Supplied data ->
- - -
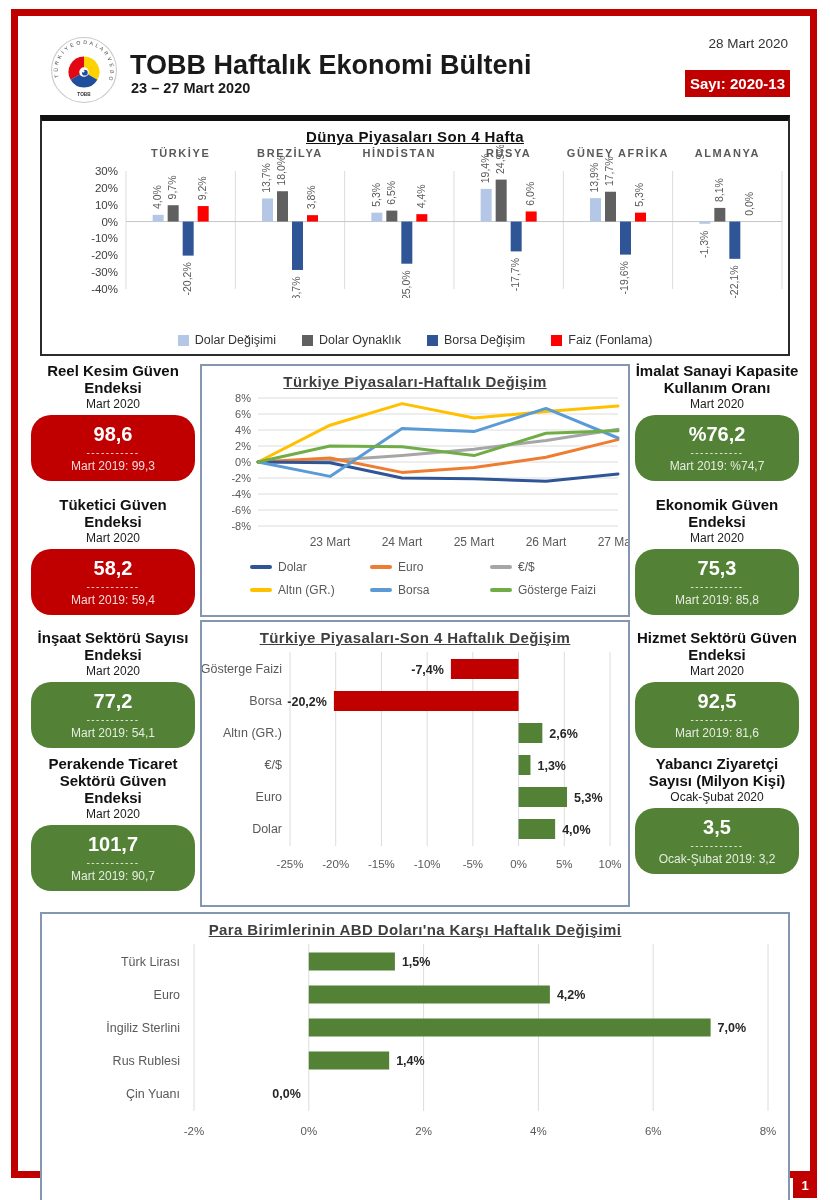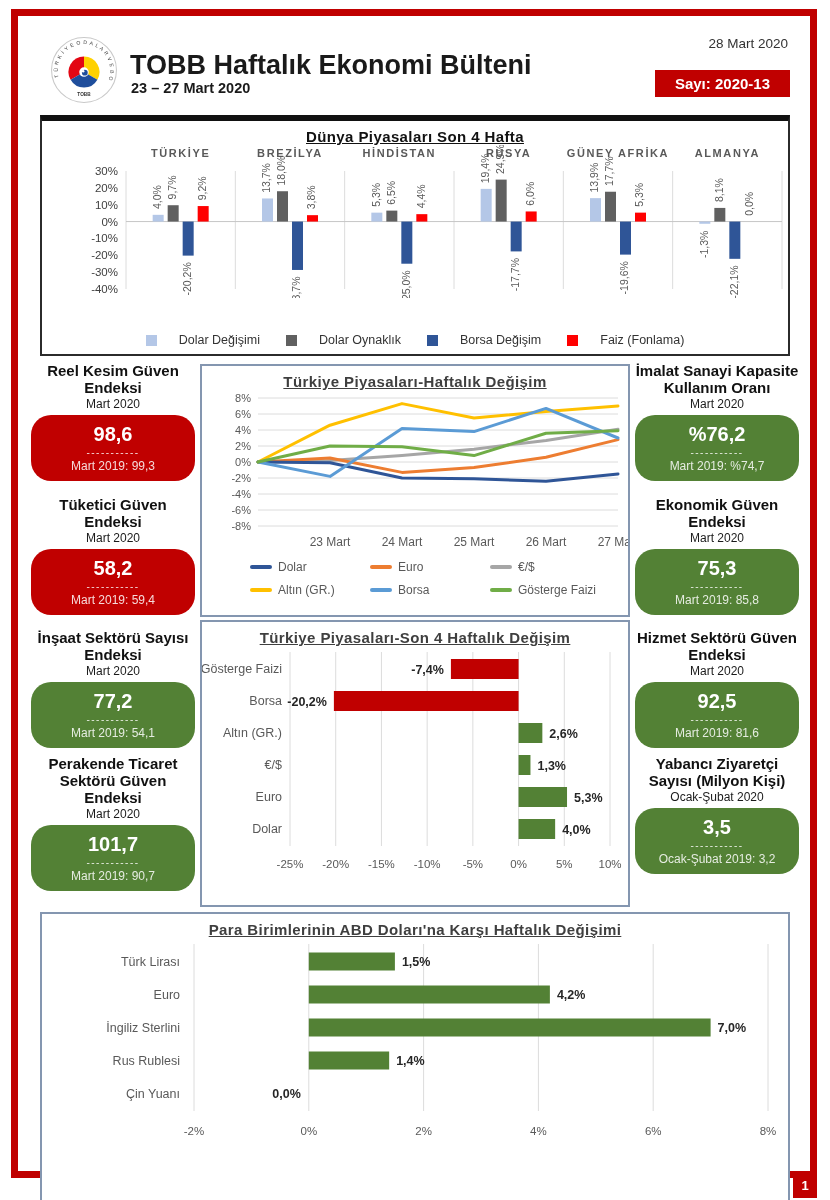--- a/index.html
+++ b/index.html
@@ -13,7 +13,7 @@
   .sub-title{position:absolute;left:131px;top:80px;font-size:14.5px;font-weight:600;color:#1a1a1a;z-index:2;}
   .date{position:absolute;right:42px;top:36px;font-size:13.5px;color:#333;z-index:2;}
   .issue-badge{position:absolute;right:40px;top:70px;background:#C00000;color:#fff;
-               font-size:15px;font-weight:bold;padding:5px 20px;z-index:2;}
+               font-size:15px;font-weight:bold;padding:5px 5px;z-index:2;}
   
   .chart-box{position:absolute;background:#fff;box-sizing:border-box;z-index:2;}
   #world-box{left:40px;top:115px;width:750px;height:241px;border:2px solid #2b2b2b;border-top:6px solid #111;}

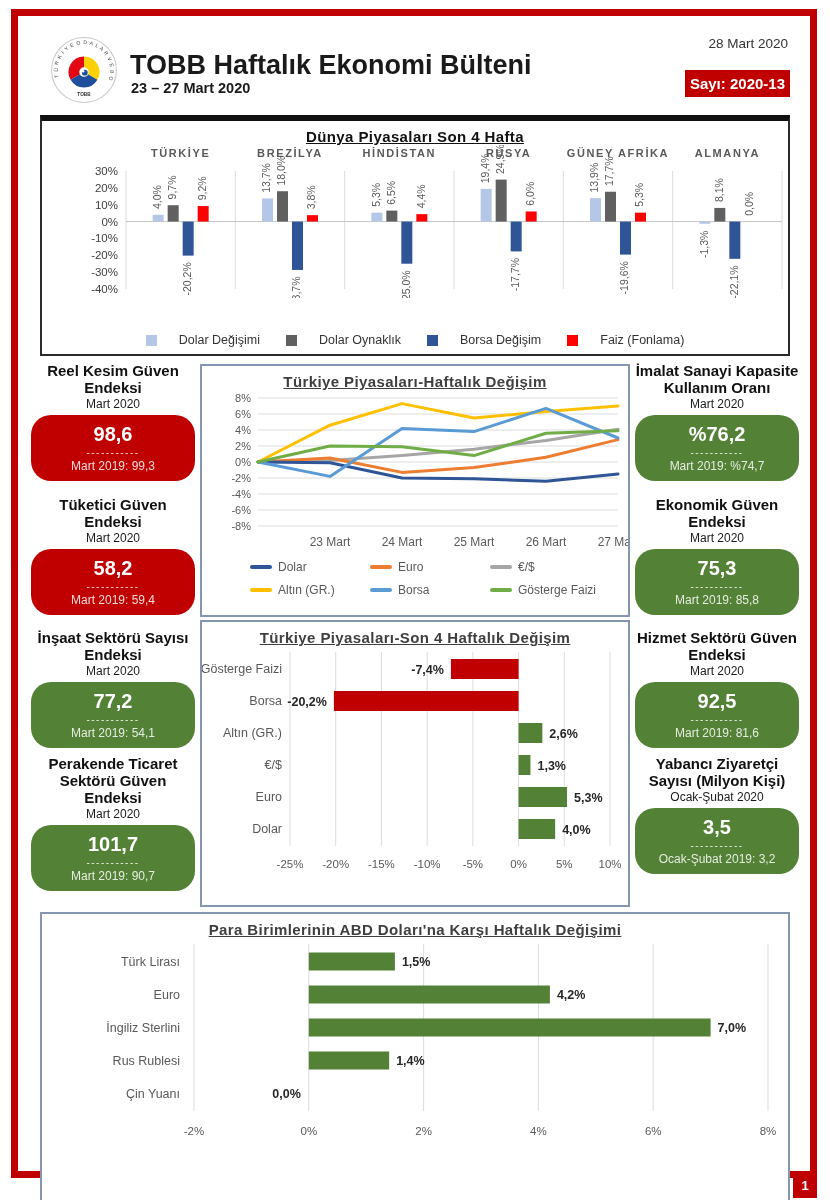--- a/index.html
+++ b/index.html
@@ -27,7 +27,7 @@
   svg text{font-family:"Liberation Sans","DejaVu Sans",sans-serif;}
   
   #world-legend{position:absolute;left:0;right:0;bottom:7px;display:flex;justify-content:center;gap:26px;}
-  #world-legend .lg{display:flex;align-items:center;gap:22px;font-size:12.5px;color:#333;}
+  #world-legend .lg{display:flex;align-items:center;gap:6px;font-size:12.5px;color:#333;}
   #world-legend .sw{width:11px;height:11px;display:inline-block;}
   #line-legend{display:grid;grid-template-columns:1fr 1fr 1fr;row-gap:9px;margin:4px 18px 0 48px;}
   #line-legend .lg{display:flex;align-items:center;gap:6px;font-size:12px;color:#595959;}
- - -
About this task -> Your task is to set down every entry exactly, leaving out any picture it contains.

Answer section ->
--- a/index.html
+++ b/index.html
@@ -13,7 +13,7 @@
   .sub-title{position:absolute;left:131px;top:80px;font-size:14.5px;font-weight:600;color:#1a1a1a;z-index:2;}
   .date{position:absolute;right:42px;top:36px;font-size:13.5px;color:#333;z-index:2;}
   .issue-badge{position:absolute;right:40px;top:70px;background:#C00000;color:#fff;
-               font-size:15px;font-weight:bold;padding:5px 20px;z-index:2;}
+               font-size:15px;font-weight:bold;padding:5px 5px;z-index:2;}
   
   .chart-box{position:absolute;background:#fff;box-sizing:border-box;z-index:2;}
   #world-box{left:40px;top:115px;width:750px;height:241px;border:2px solid #2b2b2b;border-top:6px solid #111;}

--- a/index.html
+++ b/index.html
@@ -27,7 +27,7 @@
   svg text{font-family:"Liberation Sans","DejaVu Sans",sans-serif;}
   
   #world-legend{position:absolute;left:0;right:0;bottom:7px;display:flex;justify-content:center;gap:26px;}
-  #world-legend .lg{display:flex;align-items:center;gap:22px;font-size:12.5px;color:#333;}
+  #world-legend .lg{display:flex;align-items:center;gap:6px;font-size:12.5px;color:#333;}
   #world-legend .sw{width:11px;height:11px;display:inline-block;}
   #line-legend{display:grid;grid-template-columns:1fr 1fr 1fr;row-gap:9px;margin:4px 18px 0 48px;}
   #line-legend .lg{display:flex;align-items:center;gap:6px;font-size:12px;color:#595959;}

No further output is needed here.